Is low ejection fraction safe for off-pump coronary bypass operation?

^a Cardiac Surgical Associates, Minneapolis, Minnesota, USA

Address reprint requests to Dr Arom, Cardiac Surgical Associates, P.A., 920 East 28th St, Suite 420, Minneapolis, MN 55407
e-mail: csa{at}csa-heart.com

Presented at the Sixth Annual Cardiothoracic Techniques and Technologies Meeting 2000, Ft Lauderdale, FL, Jan 27–29, 2000.

	Abstract

Top Abstract Introduction Patients and methods Results Comment References

 
Background. Does the manipulation of the heart during off-pump coronary artery bypass (OPCAB) procedure further compromise the hemodynamic stability of a patient with depressed left ventricular function compared with the conventional coronary artery bypass (CCAB) approach? Does this manipulation induce a more dramatic hypoperfused state that may contribute to an increase in the incidence of related complications or mortality? This retrospective review of data attempted to answer the above concern.

Methods. Between January 1, 1998, and June 30, 1999, 177 patients with ejection fractions of 30% or less underwent full sternotomy coronary artery bypass grafting at our institution. Of these patients, 45 underwent OPCAB procedures and 132 patients underwent CCAB. Pre-, intra-, and postoperative variables as identified by The Society of Thoracic Surgeons National Cardiac Surgery Database were compared using univariate and logistical regression analysis.

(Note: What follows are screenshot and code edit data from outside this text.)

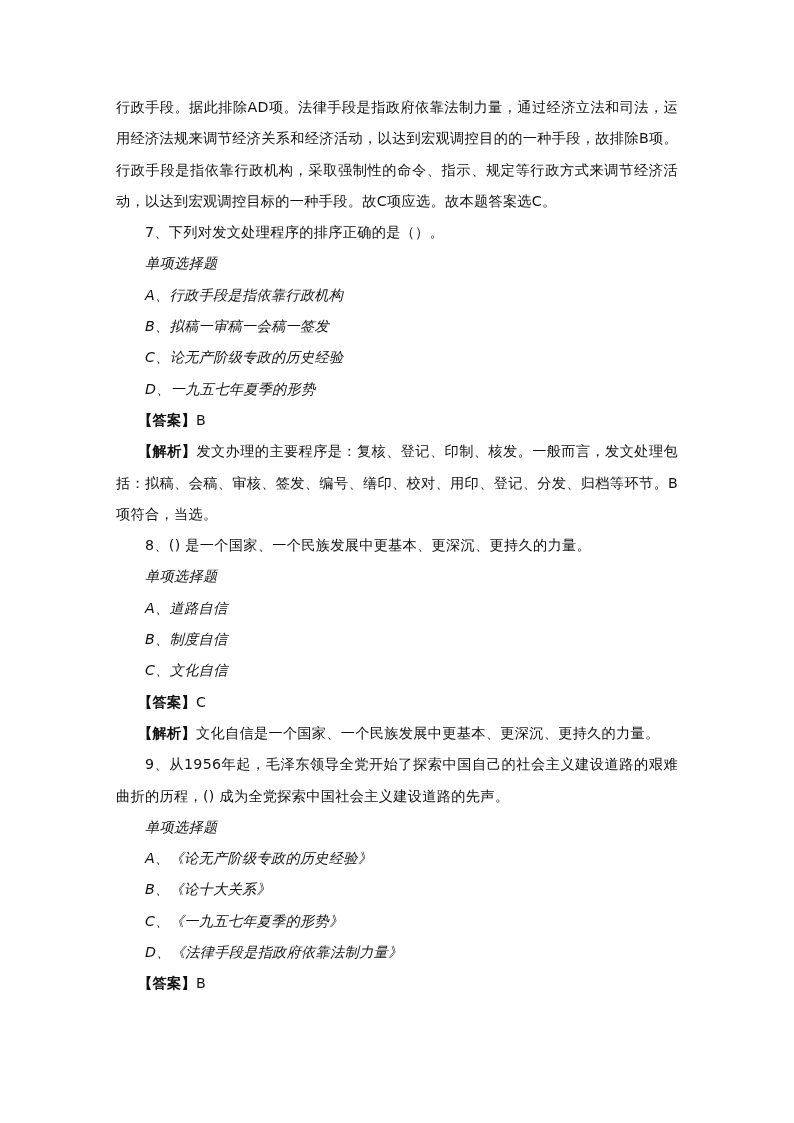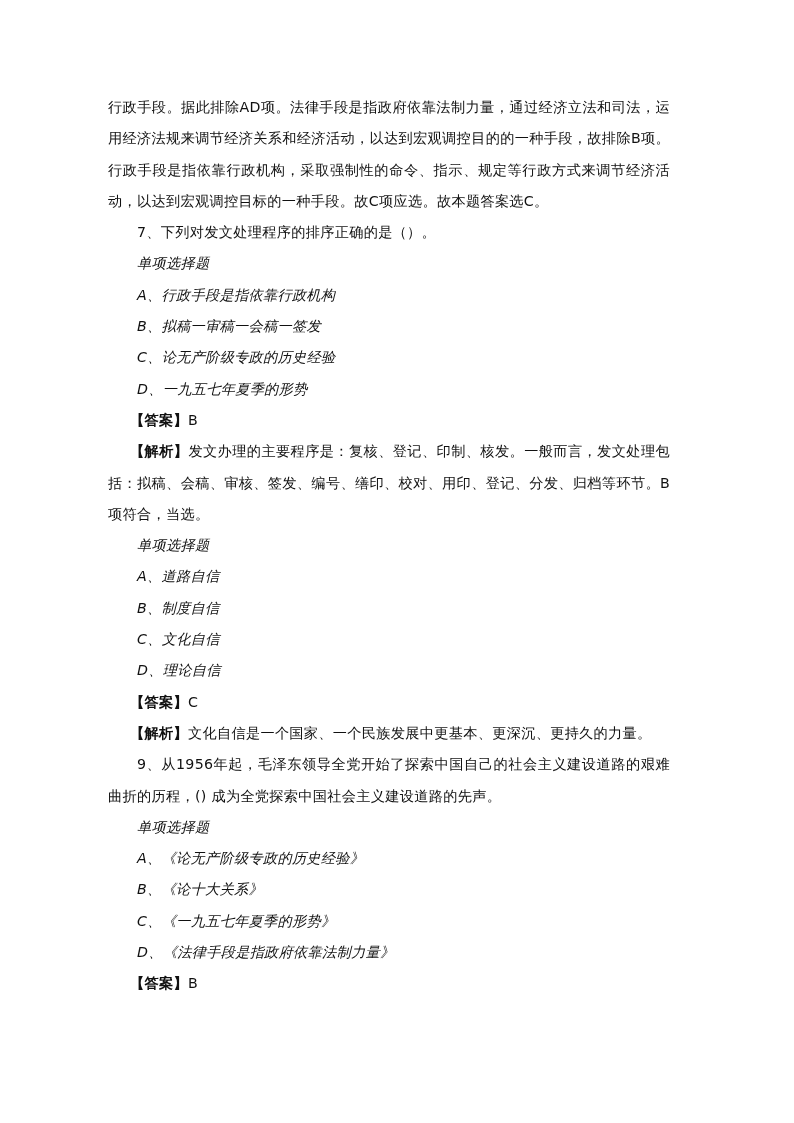"行政手段。据此排除AD项。法律手段是指政府依靠法制力量，通过经济立法和司法，运用" .page { left: 108px -> 116px }
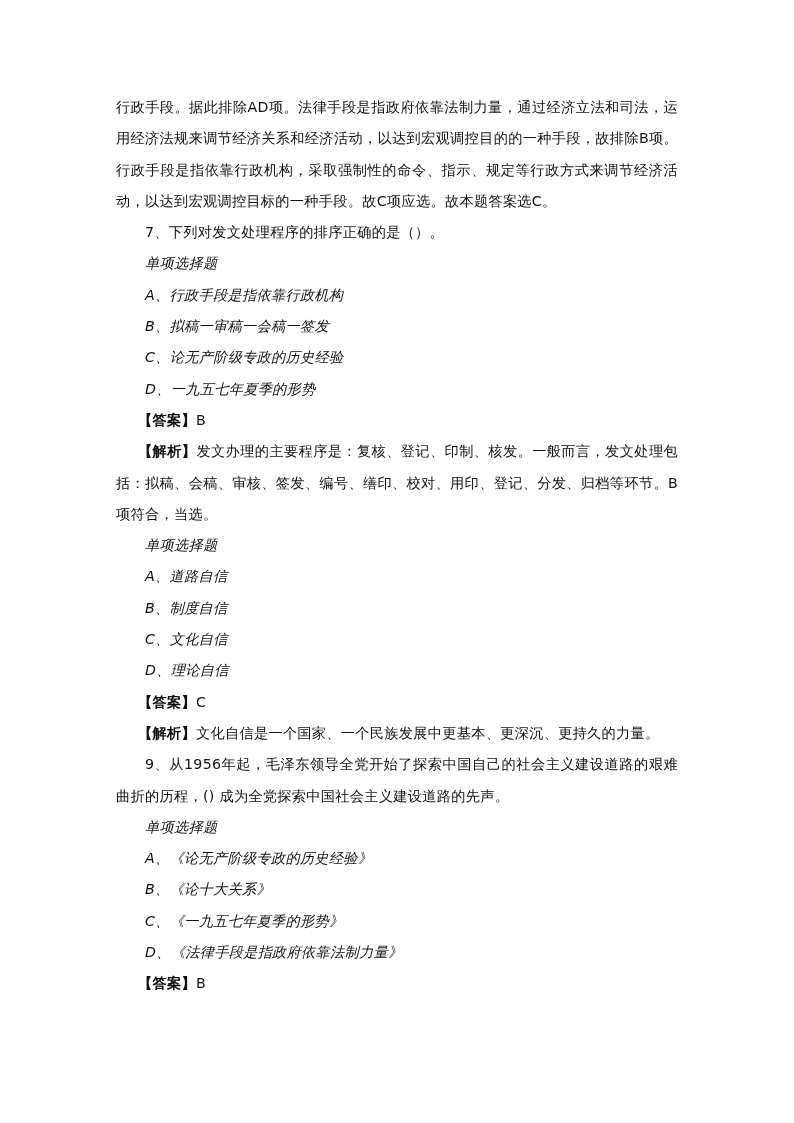"8、() 是一个国家、一个民族发展中更基本、更深沉、更持久的力量。" p.p { html: none -> <p>8、() 是一个国家、一个民族发展中更基本、更深沉、更持久的力量。</p> }
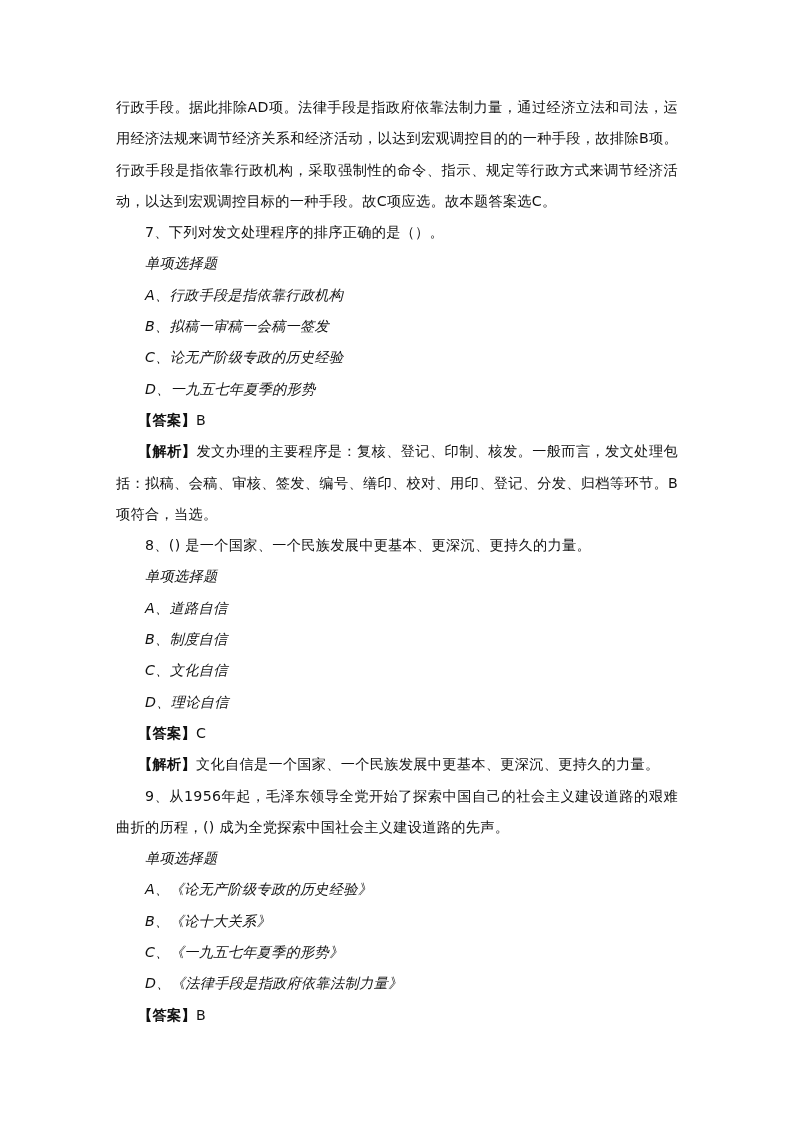"D、理论自信" p.opt { html: <p>D、理论自信</p> -> none }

Results. Despite recognized hemodynamic derangement during cardiac displacement, these groups of OPCAB patients appeared to tolerate the procedure well. Univariate analysis of cardiac enzyme leak and blood loss was statistically significant in the OPCAB patients. Utilizing regression analysis, cardiopulmonary bypass was the only predictor for all postoperative complications.

Conclusions. Multivessel coronary artery bypass utilizing the OPCAB approach in patients with depressed left ventricular function of equal to or less than 30% is appropriate and applicable. Analysis of CCAB and OPCAB variables was nonsignificant except for operative and postoperative blood loss and peak cardiac enzyme leak. Attention to intraoperative detail and hemodynamic management could be credited for the success with OPCAB.

	Introduction

Top Abstract Introduction Patients and methods Results Comment References

 
The long-term benefits of coronary artery bypass graft (CABG) operation compared with medical therapy for coronary artery disease are more pronounced in patients with reduced left ventricular function [1]. Earlier studies have concluded that risks of operation and operative mortality are prohibitive for patients with severe left ventricular dysfunction [2]. However, the long-term follow-up outcome from a prospective randomized study, comparing medical therapy with CABG for patients with symptomatic coronary artery disease and ejection fraction (EF) as low as 30% have shown a long-term survival benefit for those receiving CABG [3]. Management of patients with greater ventricular function impairment is unclear. Some cardiologists and surgeons are reluctant to refer these patients for surgical intervention. A recent study suggested that in high-mortality patients (more than 10% preop predicted risk), as defined according to the risk module of The Society of Thoracic Surgeons National Cardiac Surgery Database, operative mortality is significantly lower when performed without cardiopulmonary bypass (CPB) [4].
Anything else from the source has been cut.